* **GOAL OF THE EXERCISE**: Below are some records; quote exactly the lines from the one that contains "[637,111,757,129] 오퍼레이션들만 ->" through the one that contains "[508,142,836,160] [508,173,853,191] [508,204,842,222]", inclusive, and no others.
Top of GIVEN INFORMATION
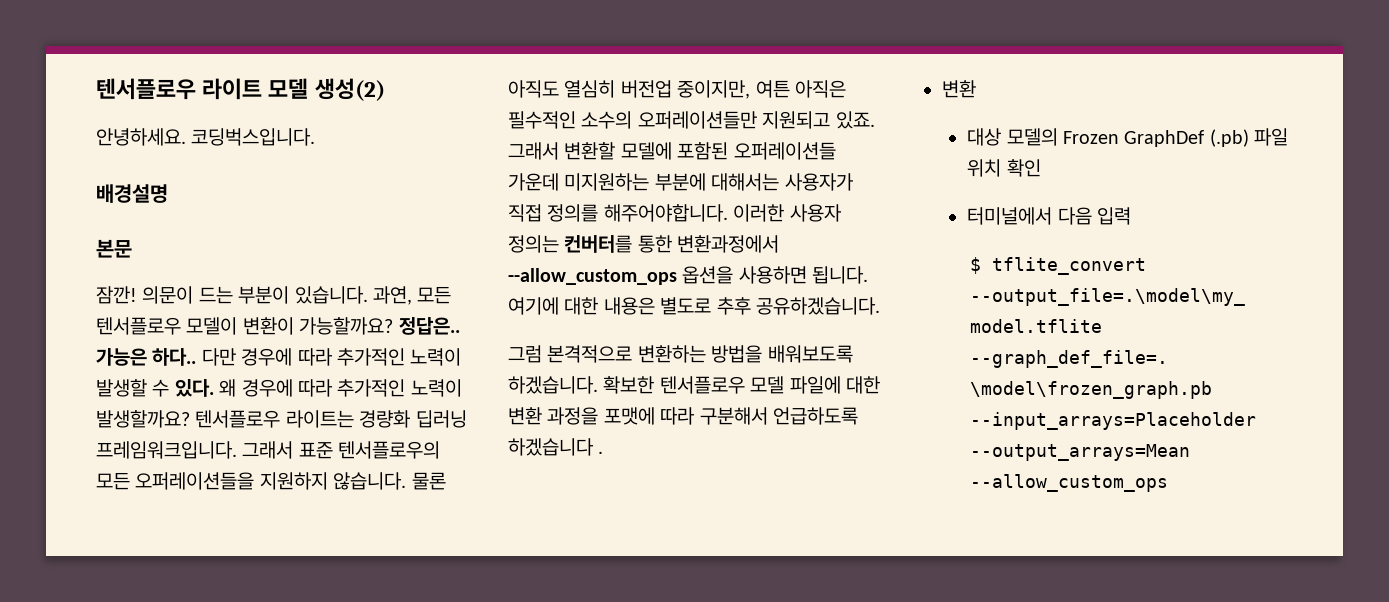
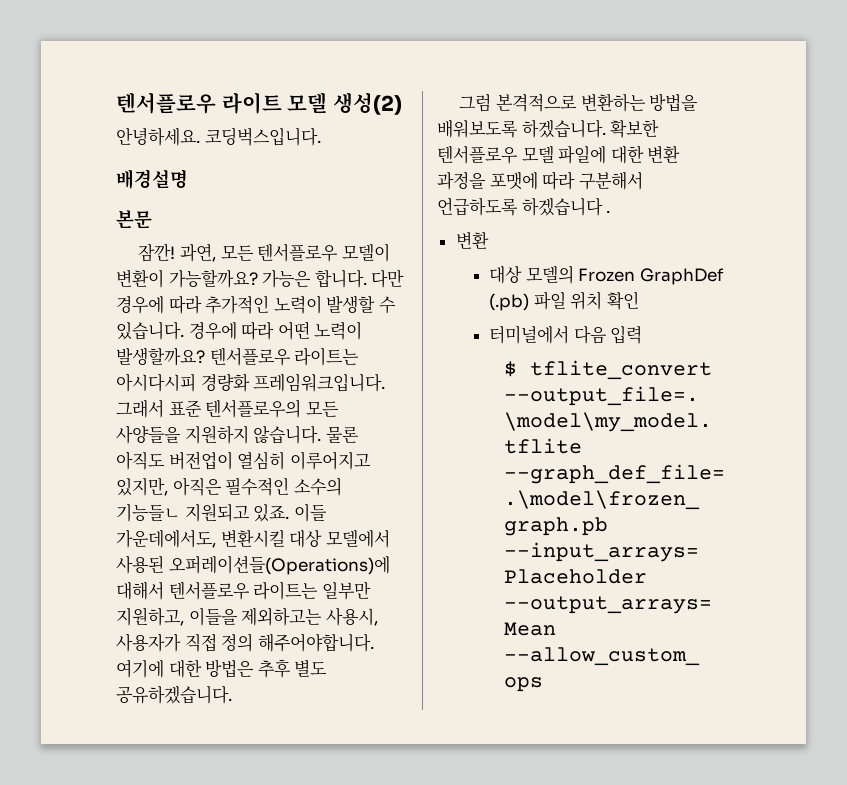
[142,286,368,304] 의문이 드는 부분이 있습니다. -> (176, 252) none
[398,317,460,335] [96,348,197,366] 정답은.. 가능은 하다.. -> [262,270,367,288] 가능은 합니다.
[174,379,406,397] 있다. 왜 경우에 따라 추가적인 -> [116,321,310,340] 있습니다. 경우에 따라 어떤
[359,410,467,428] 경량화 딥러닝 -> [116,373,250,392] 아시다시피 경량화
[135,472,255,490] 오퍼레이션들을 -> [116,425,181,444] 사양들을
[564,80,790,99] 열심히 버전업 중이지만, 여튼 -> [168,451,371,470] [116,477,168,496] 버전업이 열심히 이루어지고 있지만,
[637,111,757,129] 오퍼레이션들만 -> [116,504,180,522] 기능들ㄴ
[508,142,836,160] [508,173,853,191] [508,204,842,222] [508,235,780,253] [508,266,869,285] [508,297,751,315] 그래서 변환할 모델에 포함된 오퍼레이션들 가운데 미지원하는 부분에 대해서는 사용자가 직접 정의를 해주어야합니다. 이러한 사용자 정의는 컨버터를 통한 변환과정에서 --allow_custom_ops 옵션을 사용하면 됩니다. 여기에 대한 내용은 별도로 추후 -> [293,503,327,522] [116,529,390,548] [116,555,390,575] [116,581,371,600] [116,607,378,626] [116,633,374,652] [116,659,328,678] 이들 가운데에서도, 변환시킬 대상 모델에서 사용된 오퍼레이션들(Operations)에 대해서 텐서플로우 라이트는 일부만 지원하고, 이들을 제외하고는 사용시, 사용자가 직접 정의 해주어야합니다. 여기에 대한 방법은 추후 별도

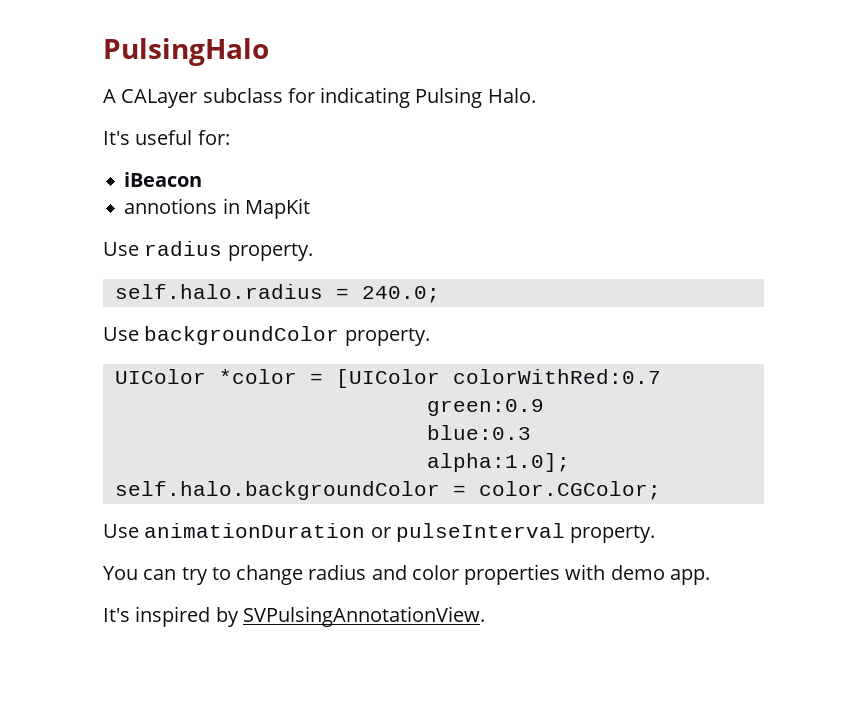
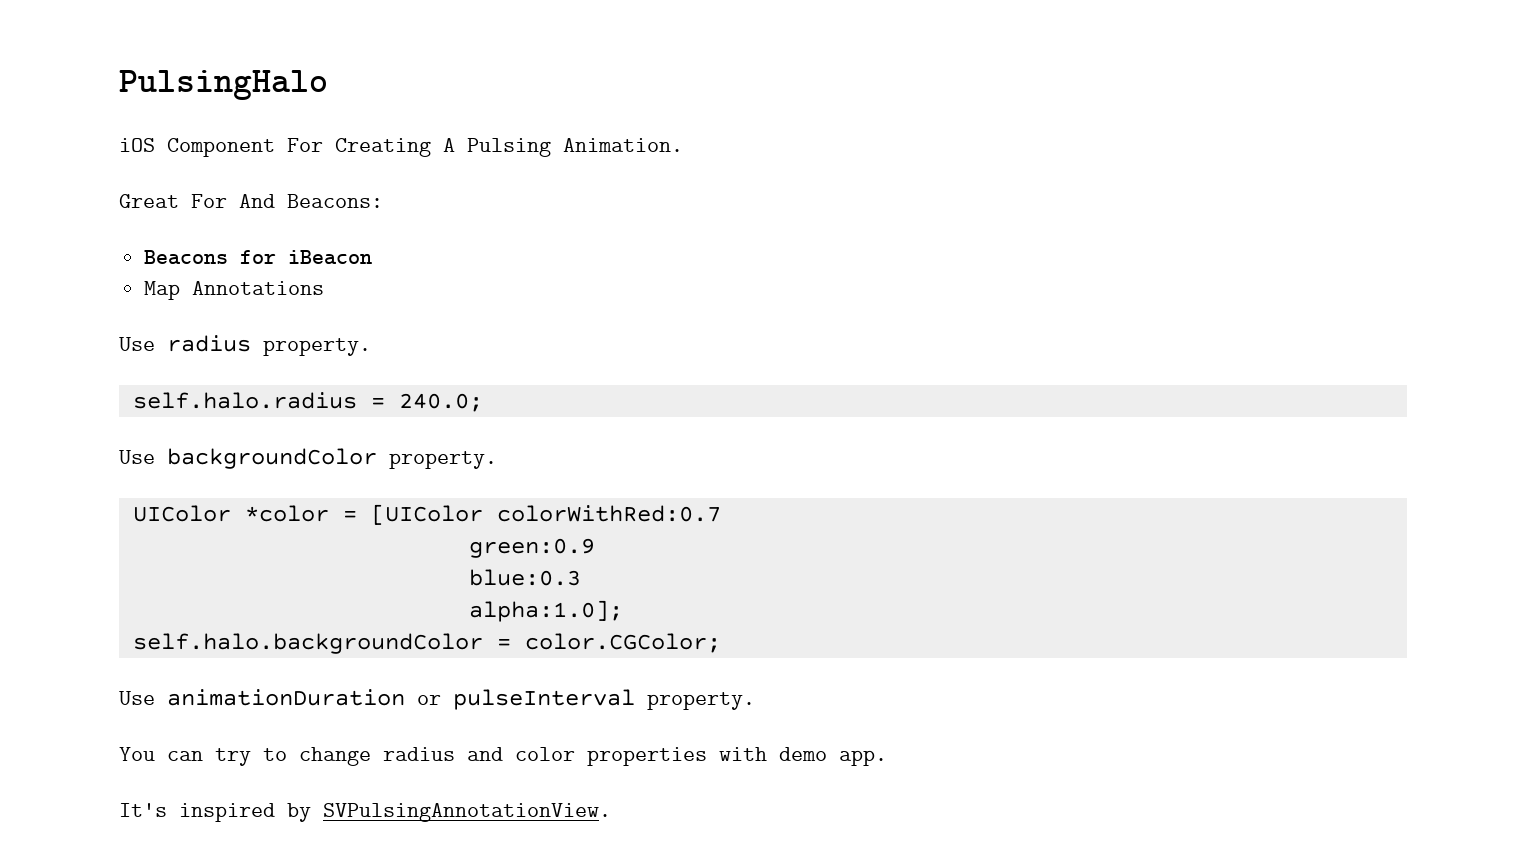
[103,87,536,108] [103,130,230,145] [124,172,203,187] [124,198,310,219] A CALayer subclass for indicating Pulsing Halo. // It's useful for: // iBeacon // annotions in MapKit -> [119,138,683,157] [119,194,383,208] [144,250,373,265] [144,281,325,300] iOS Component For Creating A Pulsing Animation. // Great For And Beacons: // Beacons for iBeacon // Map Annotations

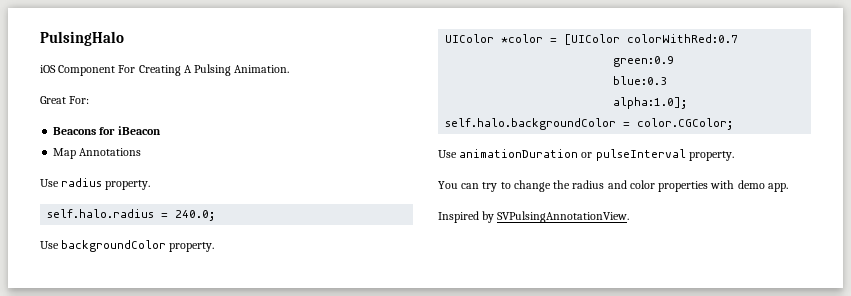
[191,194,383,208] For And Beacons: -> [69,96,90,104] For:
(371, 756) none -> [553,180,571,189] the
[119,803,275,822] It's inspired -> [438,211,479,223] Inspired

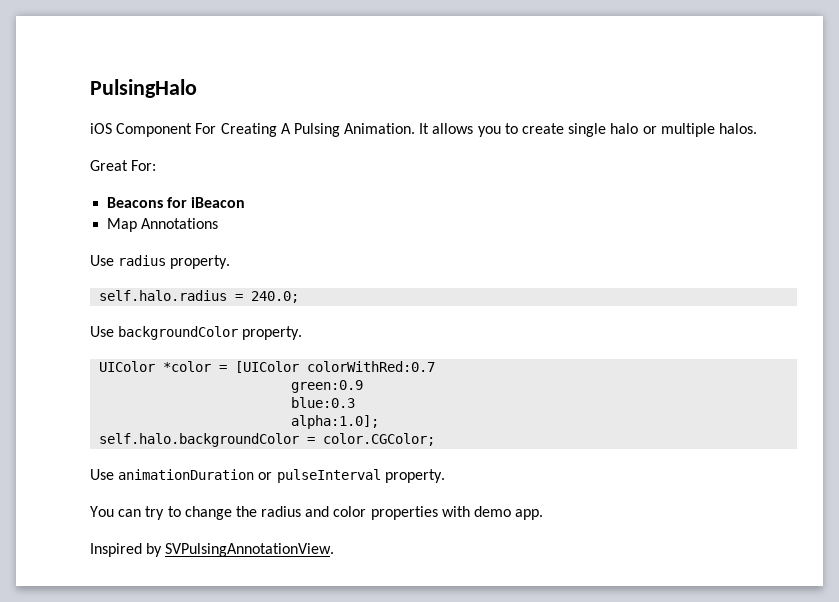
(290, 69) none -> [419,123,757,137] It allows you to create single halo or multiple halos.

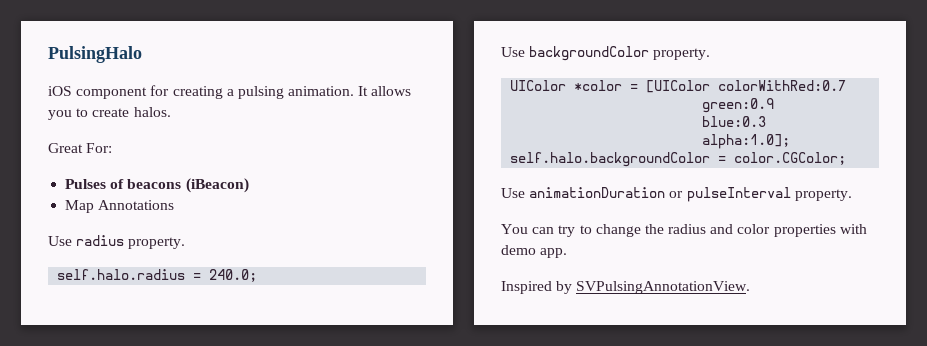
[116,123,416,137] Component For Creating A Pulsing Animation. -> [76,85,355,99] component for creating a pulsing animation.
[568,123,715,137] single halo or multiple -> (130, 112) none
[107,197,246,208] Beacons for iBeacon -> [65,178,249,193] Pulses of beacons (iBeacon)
Bottom of GIVEN INFORMATION
* **WRITTEN ANSWER**:
[637,111,757,129] 오퍼레이션들만 -> [116,504,180,522] 기능들ㄴ
[508,142,836,160] [508,173,853,191] [508,204,842,222] [508,235,780,253] [508,266,869,285] [508,297,751,315] 그래서 변환할 모델에 포함된 오퍼레이션들 가운데 미지원하는 부분에 대해서는 사용자가 직접 정의를 해주어야합니다. 이러한 사용자 정의는 컨버터를 통한 변환과정에서 --allow_custom_ops 옵션을 사용하면 됩니다. 여기에 대한 내용은 별도로 추후 -> [293,503,327,522] [116,529,390,548] [116,555,390,575] [116,581,371,600] [116,607,378,626] [116,633,374,652] [116,659,328,678] 이들 가운데에서도, 변환시킬 대상 모델에서 사용된 오퍼레이션들(Operations)에 대해서 텐서플로우 라이트는 일부만 지원하고, 이들을 제외하고는 사용시, 사용자가 직접 정의 해주어야합니다. 여기에 대한 방법은 추후 별도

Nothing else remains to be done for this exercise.